Notice lines 16 and 17 where I am plotting both function results – my CCI_2D and CCI.   Also notice how I increment numRows on each bar – this is the housekeeping that keeps that array synched with the chart.  In the following graphic I use 14 for CCI_2D and 9 for the built-in CCI.

Two CCI functions with different Lengths

Now the following graphic uses the same length parameters for both functions.  Why did just one line show up?

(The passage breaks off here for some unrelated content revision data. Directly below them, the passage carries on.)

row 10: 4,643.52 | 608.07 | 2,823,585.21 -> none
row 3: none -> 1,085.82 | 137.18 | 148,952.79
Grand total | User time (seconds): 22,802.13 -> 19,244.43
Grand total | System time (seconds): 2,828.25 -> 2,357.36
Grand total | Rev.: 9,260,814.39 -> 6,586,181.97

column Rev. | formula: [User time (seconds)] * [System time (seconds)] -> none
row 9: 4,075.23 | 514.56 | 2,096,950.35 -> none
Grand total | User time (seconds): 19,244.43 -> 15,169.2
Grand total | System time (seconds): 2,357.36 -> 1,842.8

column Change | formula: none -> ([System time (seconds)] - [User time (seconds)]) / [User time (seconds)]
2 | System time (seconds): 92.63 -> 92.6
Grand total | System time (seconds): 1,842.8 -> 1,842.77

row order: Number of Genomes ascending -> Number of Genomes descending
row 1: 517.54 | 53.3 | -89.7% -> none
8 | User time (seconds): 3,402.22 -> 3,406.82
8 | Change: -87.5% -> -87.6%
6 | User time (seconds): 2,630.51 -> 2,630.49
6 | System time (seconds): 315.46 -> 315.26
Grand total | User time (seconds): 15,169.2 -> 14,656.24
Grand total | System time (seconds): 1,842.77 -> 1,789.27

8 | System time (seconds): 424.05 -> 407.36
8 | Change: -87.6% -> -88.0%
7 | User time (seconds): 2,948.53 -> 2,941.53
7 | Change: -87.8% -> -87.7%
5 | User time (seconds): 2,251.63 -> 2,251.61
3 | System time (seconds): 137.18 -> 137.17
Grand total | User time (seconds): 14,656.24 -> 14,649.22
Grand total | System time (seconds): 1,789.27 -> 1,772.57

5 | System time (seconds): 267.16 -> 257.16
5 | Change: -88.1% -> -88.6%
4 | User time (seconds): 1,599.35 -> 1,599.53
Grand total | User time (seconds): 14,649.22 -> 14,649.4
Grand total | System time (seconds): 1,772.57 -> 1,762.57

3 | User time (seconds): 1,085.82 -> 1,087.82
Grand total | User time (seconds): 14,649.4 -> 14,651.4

Both CCI Functions with same Lengths – were did second line go to?

Make Your Unique Coding Replicate a Known Entity – If You Can

 

Here is where your programming is graded.  The replication of the CCI using a 2-D Array instead of the built-in H, L, C data streams, if programmed correctly, should create the exact same results and it does, hence the one line.  Big Deal right!  Why did I go through all this to do something that was already done?  Great programming is not supposed to re-invent the wheel.  And we just did exactly that.  But read between the lines here.   We validated code that packed a 2-D array with data and then passed it to a function that then accessed the data correctly and applied a known formula and compared it to a known entity.  So now you have re-usable code for passing a 2-D array to a function.  All you have to do is use the template and modify the calculations.  Re-inventing the wheel is A-Okay if you are using it as a tool for validation.